While most of my Buddhist practice has been in the Vietnamese Zen tradition of Thich Nhat Hanh, we’ve had the pleasure over the years to host several Tibetan monks in addition to Chodron. Several years ago, we hosted Khensur Rinpoche and his translator, in Boise to give Dharma talks on his way to bless the Washington land Chodron had found for the abbey. Tulku Damsho Rinpoche and his attendant, Lama Sonam, stayed with us this past week while in Boise to give a commentary on Gampopa’s “Jewel Ornament of Liberation.”

TVDF-Damcho (2)

Tulku Damcho Rinpoche and Dharma Friends

For a couple evenings, I listened with about 30 Treasure Valley Dharma Friends as the Tulku recited his commentary in Tibetan, referring occasionally to his notes on the iPad in front of him. He would speak for a minute or two, then pause for translation and commentary by Jules Levenson, a professor from Naropa, the Buddhist university in Boulder, Colorado.

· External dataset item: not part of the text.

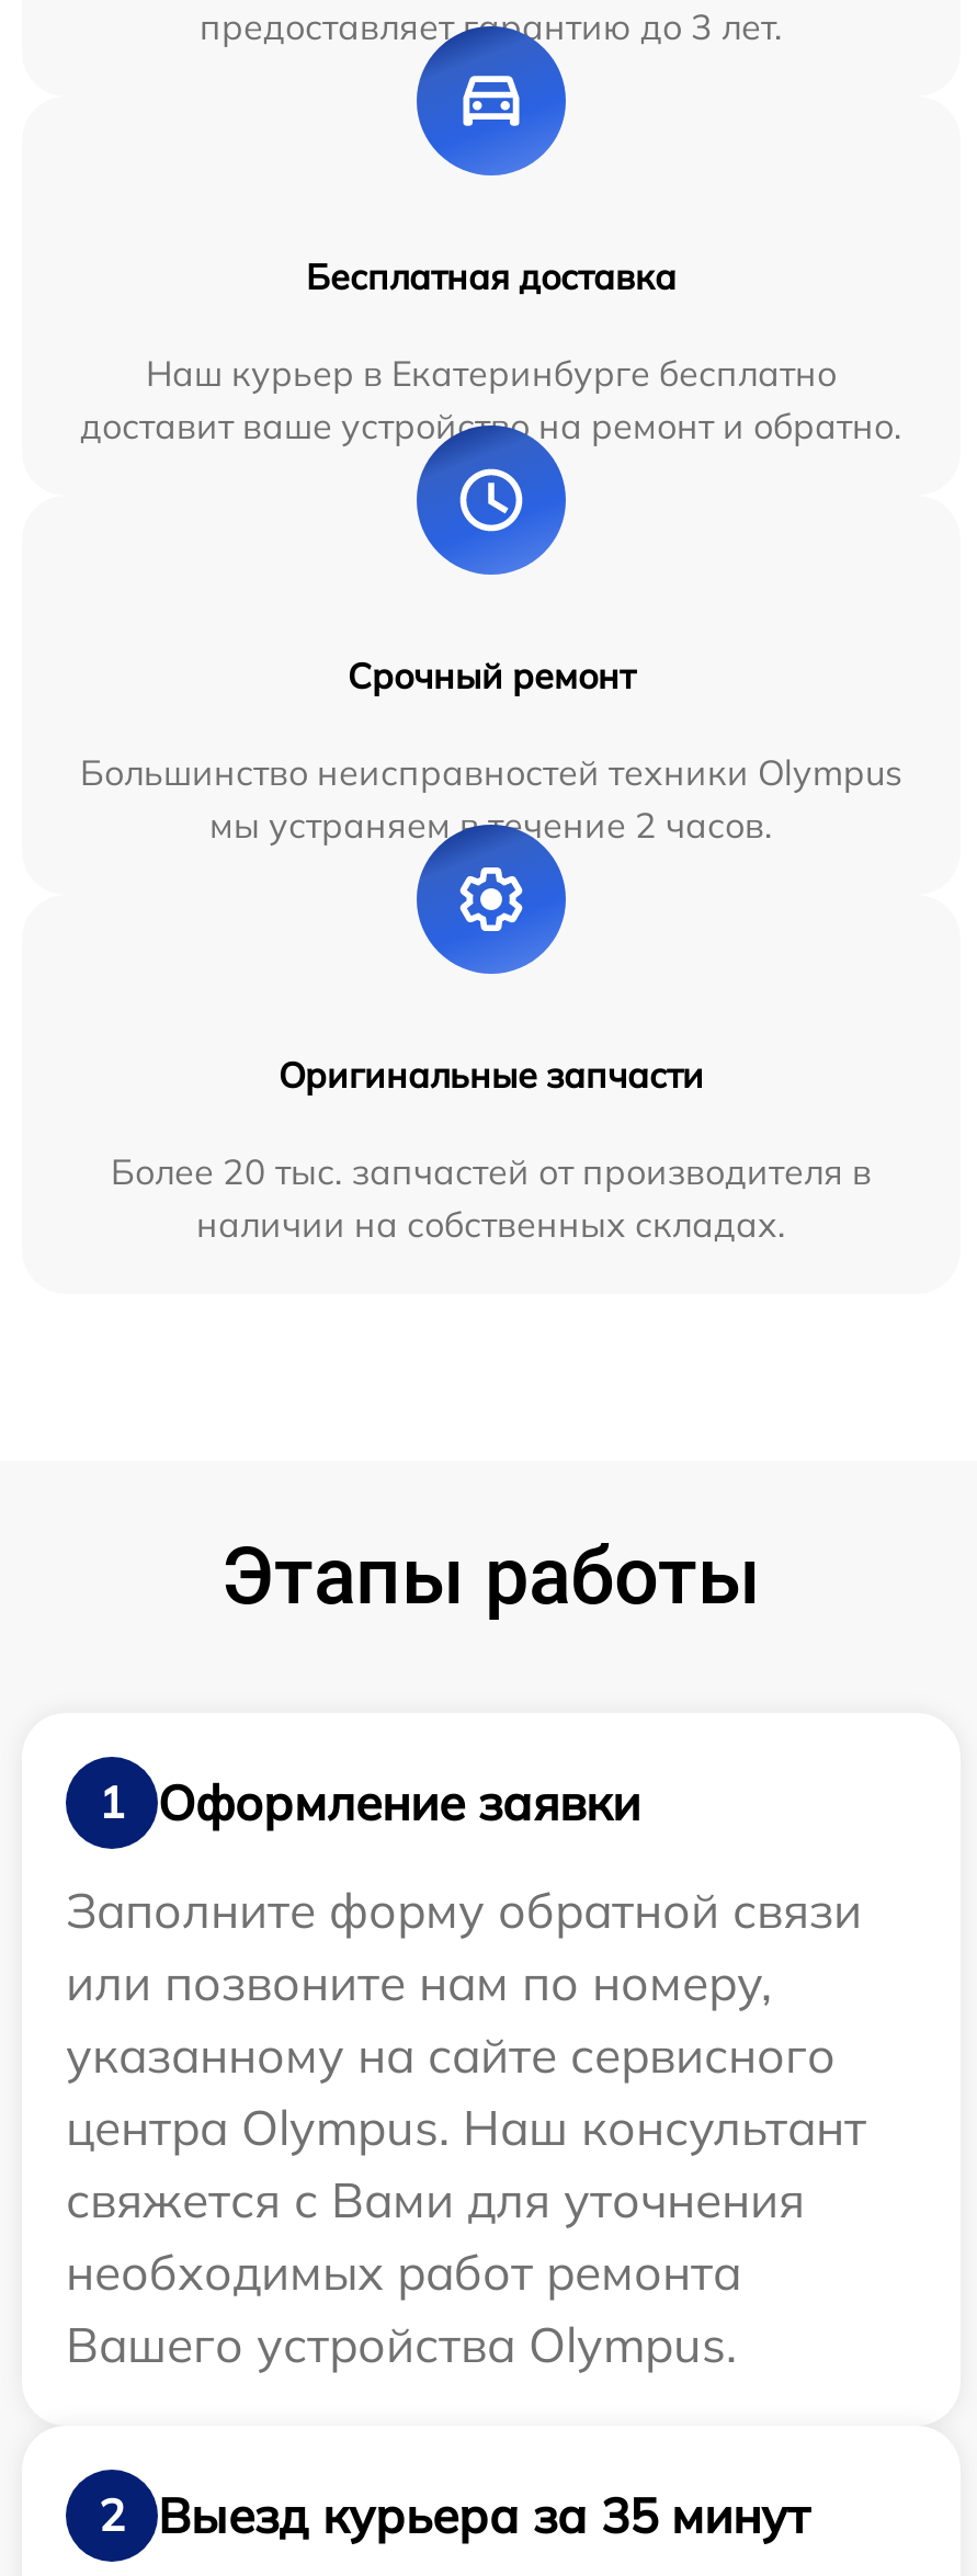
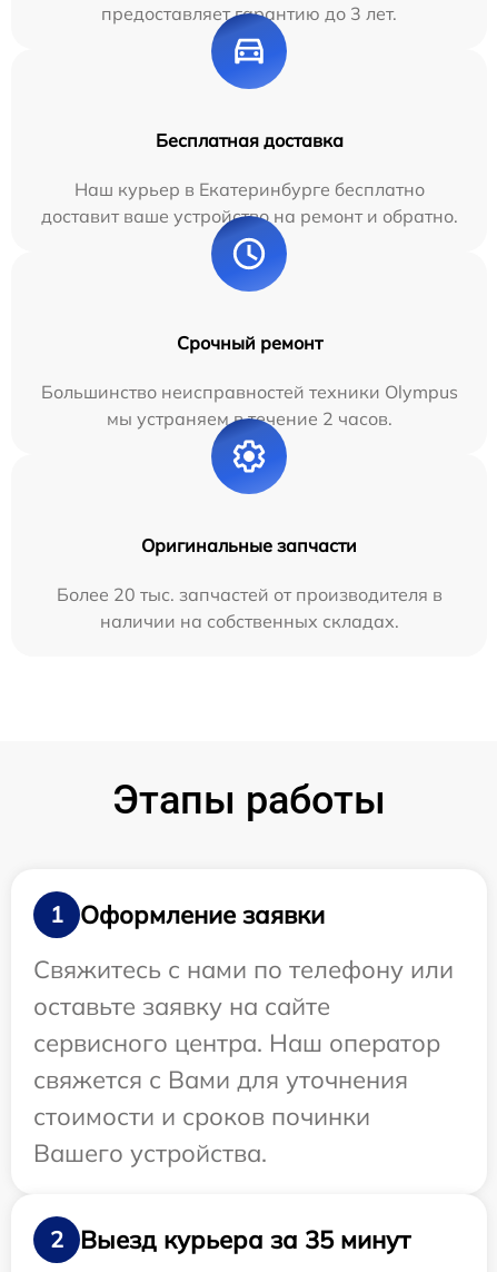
[66,1880,866,2159] Заполните форму обратной связи | или позвоните нам по номеру, | указанному на сайте сервисного | центра Olympus. Наш консультант -> [33,954,454,1059] Свяжитесь с нами по телефону или | оставьте заявку на сайте | сервисного центра. Наш оператор
[66,2242,741,2376] необходимых работ ремонта | Вашего устройства Olympus. -> [33,1101,370,1169] стоимости и сроков починки | Вашего устройства.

Gampopa was a student of Milarepa, the 12th-century CE Tibetan yogi and Buddhist lama. Tulku Damcho is said to be the reincarnation of Lama Tsokni, who led thousands of austere, fasting retreats in Tibet  dedicated to the Thousand-Armed Bodhisattva of Great Compassion, before the Chinese invasion. Reincarnation has not been an important tenet in my personal understanding of the Buddha’s teachings. Those teaching were not written down until several hundred years after Buddha’s death, but they are passed on in practice and orally from teacher to student in an unbroken line from students of the Buddha down to the present. Listening to Prof. Levenson translate Damcho’s commentary on the 12th-century “Jewel Ornament,” itself elucidating the then-1600-year-old teachings of the Buddha, I was witnessing the reincarnation of ancient thought.

John Rember’s persistent warnings to his writing students of the dangers of metaphor came to mind: “Metaphors damage your ability just to witness the world.” I think that’s what the 8th-century Zen monk Lin Chi (AKA Linji, Lam Te, Rinzai) was getting at when he wrote:

Followers of the Way,
Buddha is not to be attained.
There is no real Dharma;
it is all but surface manifestations,
like printed letters on a sign board to indicate the Way.

I slipped a copy of this iconoclastic Zen metaphor to the Tulku as he left for Shambhala meditation center in Colorado.